• TASK INPUT
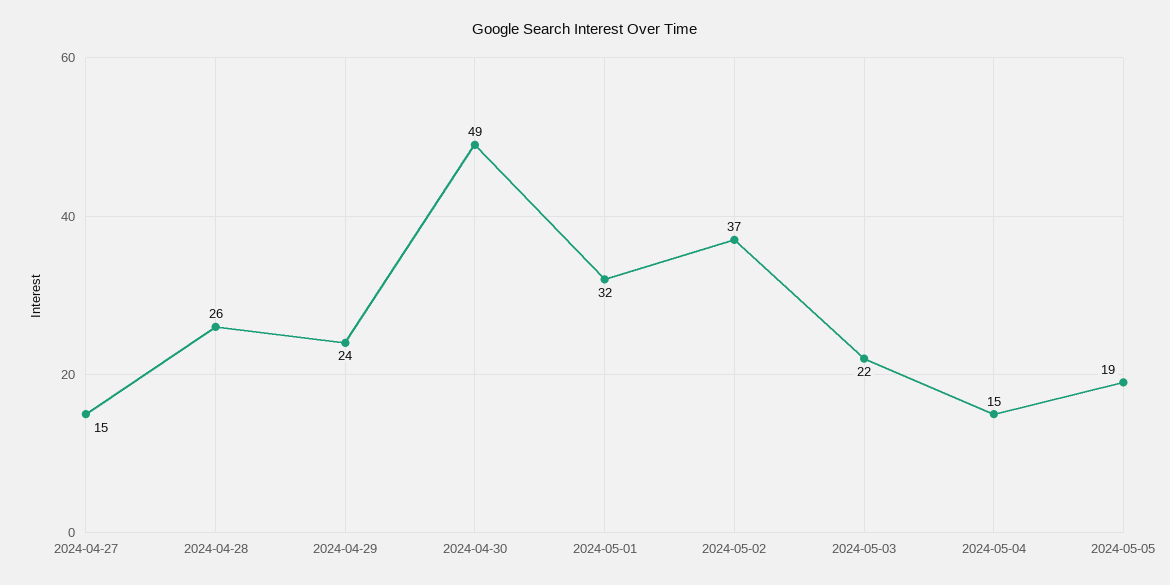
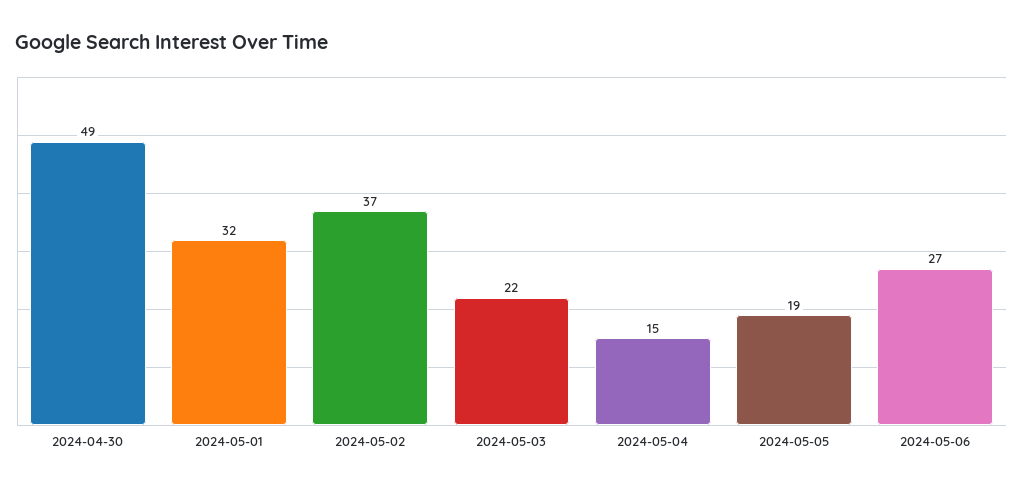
2024-04-27: 15 -> none
2024-04-28: 26 -> none
2024-04-29: 24 -> none
2024-05-06: none -> 27

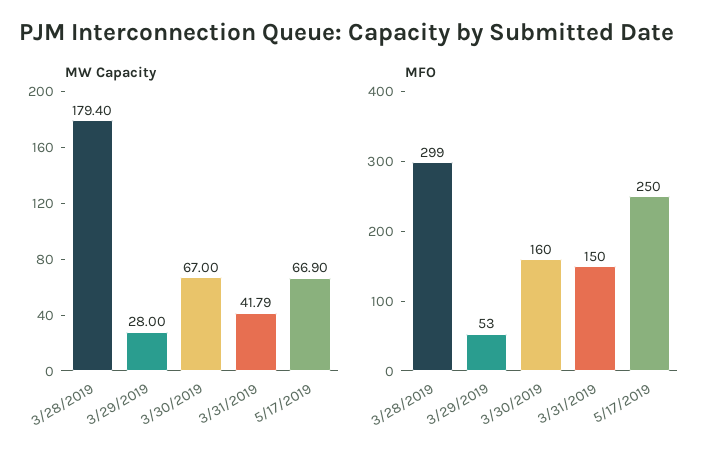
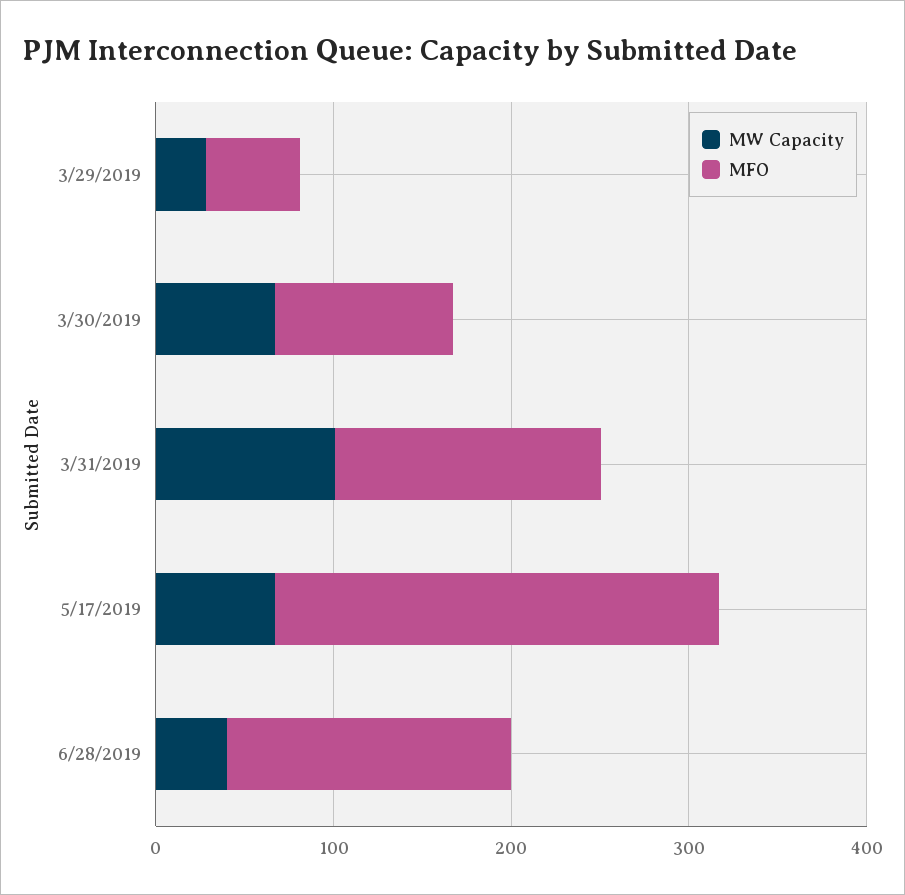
MW Capacity, 3/28/2019: 179.4 -> none
MW Capacity, 3/31/2019: 41.79 -> 100
MFO, 3/28/2019: 299 -> none
MFO, 3/30/2019: 160 -> 100
MW Capacity, 6/28/2019: none -> 40
MFO, 6/28/2019: none -> 160

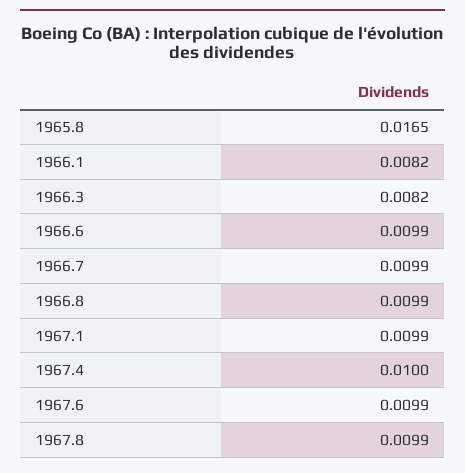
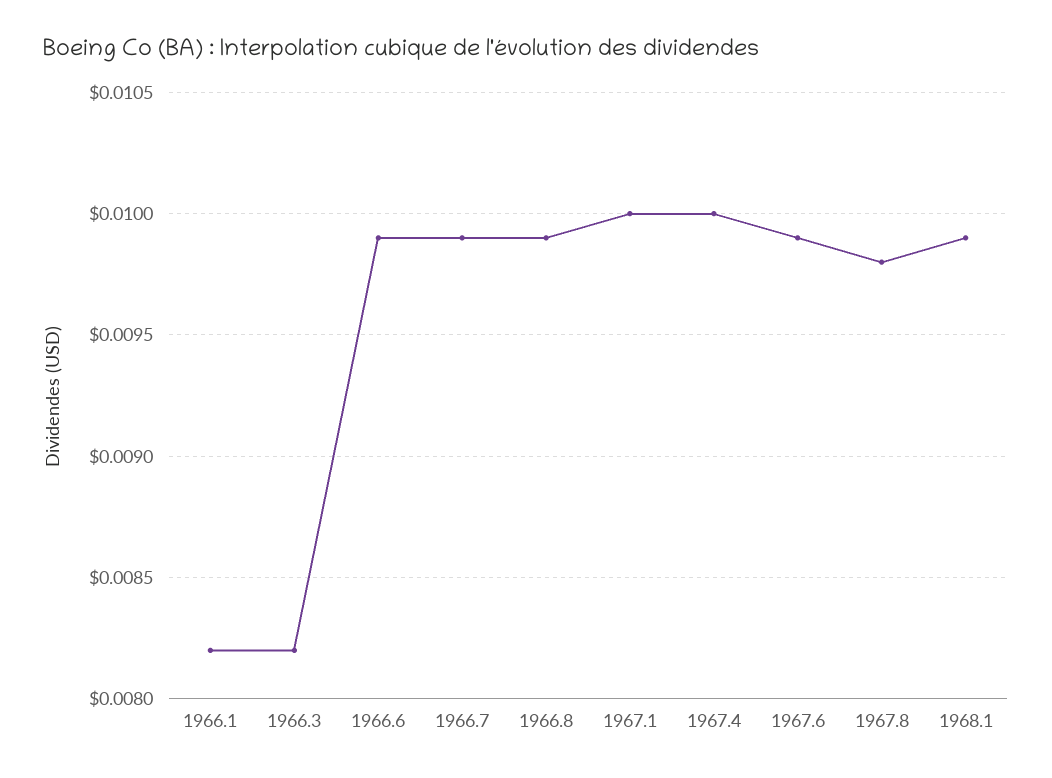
1965.8: 0.0165 -> none
1967.1: 0.0099 -> 0.01
1967.8: 0.0099 -> 0.0098
1968.1: none -> 0.0099

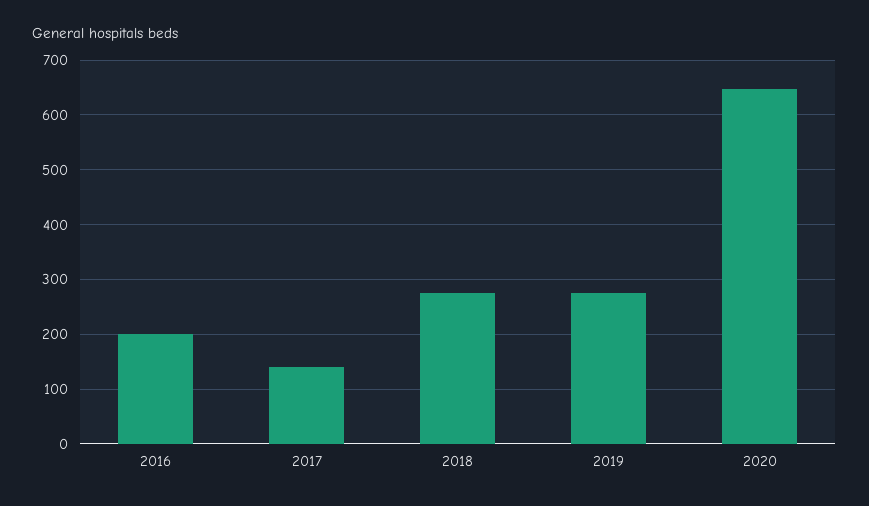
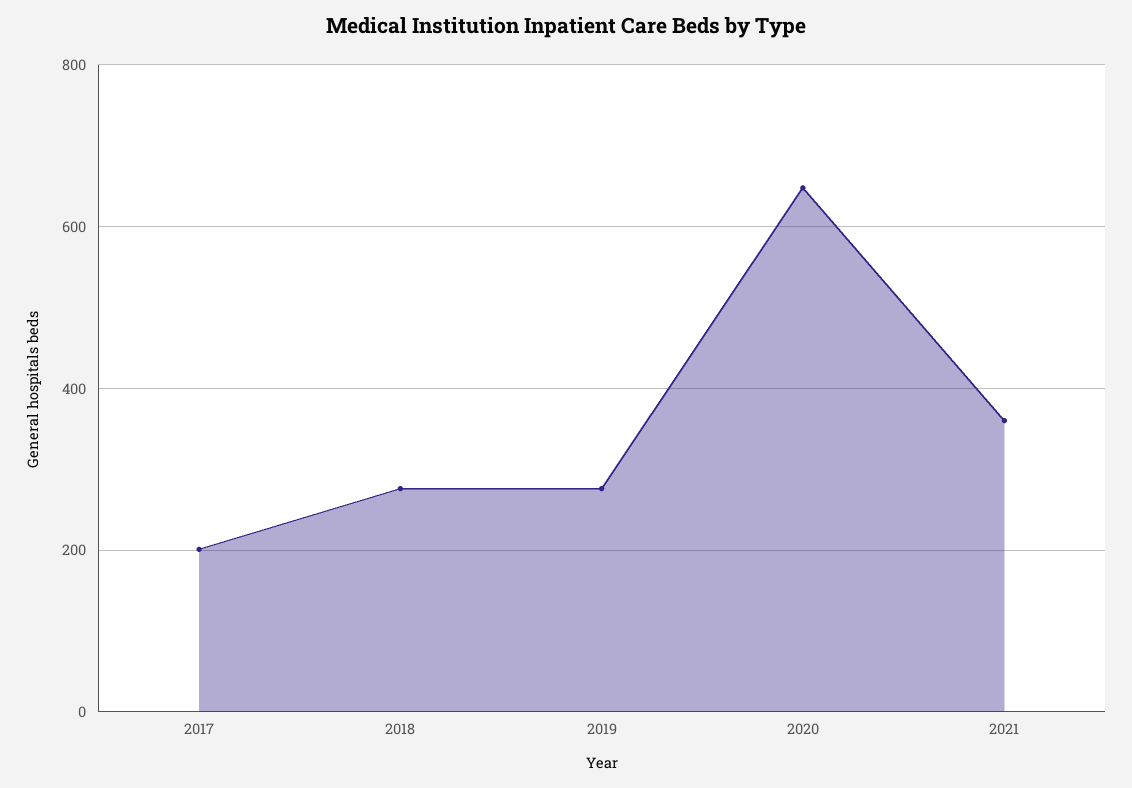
2016: 200 -> none
2017: 140 -> 200
2021: none -> 360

• HOW TO COMPLETE THIS TASK
Please give the records above again exactly as they stand, with no pictures.

• RESULT
2024-04-27: 15 -> none
2024-04-28: 26 -> none
2024-04-29: 24 -> none
2024-05-06: none -> 27

MW Capacity, 3/28/2019: 179.4 -> none
MW Capacity, 3/31/2019: 41.79 -> 100
MFO, 3/28/2019: 299 -> none
MFO, 3/30/2019: 160 -> 100
MW Capacity, 6/28/2019: none -> 40
MFO, 6/28/2019: none -> 160

1965.8: 0.0165 -> none
1967.1: 0.0099 -> 0.01
1967.8: 0.0099 -> 0.0098
1968.1: none -> 0.0099

2016: 200 -> none
2017: 140 -> 200
2021: none -> 360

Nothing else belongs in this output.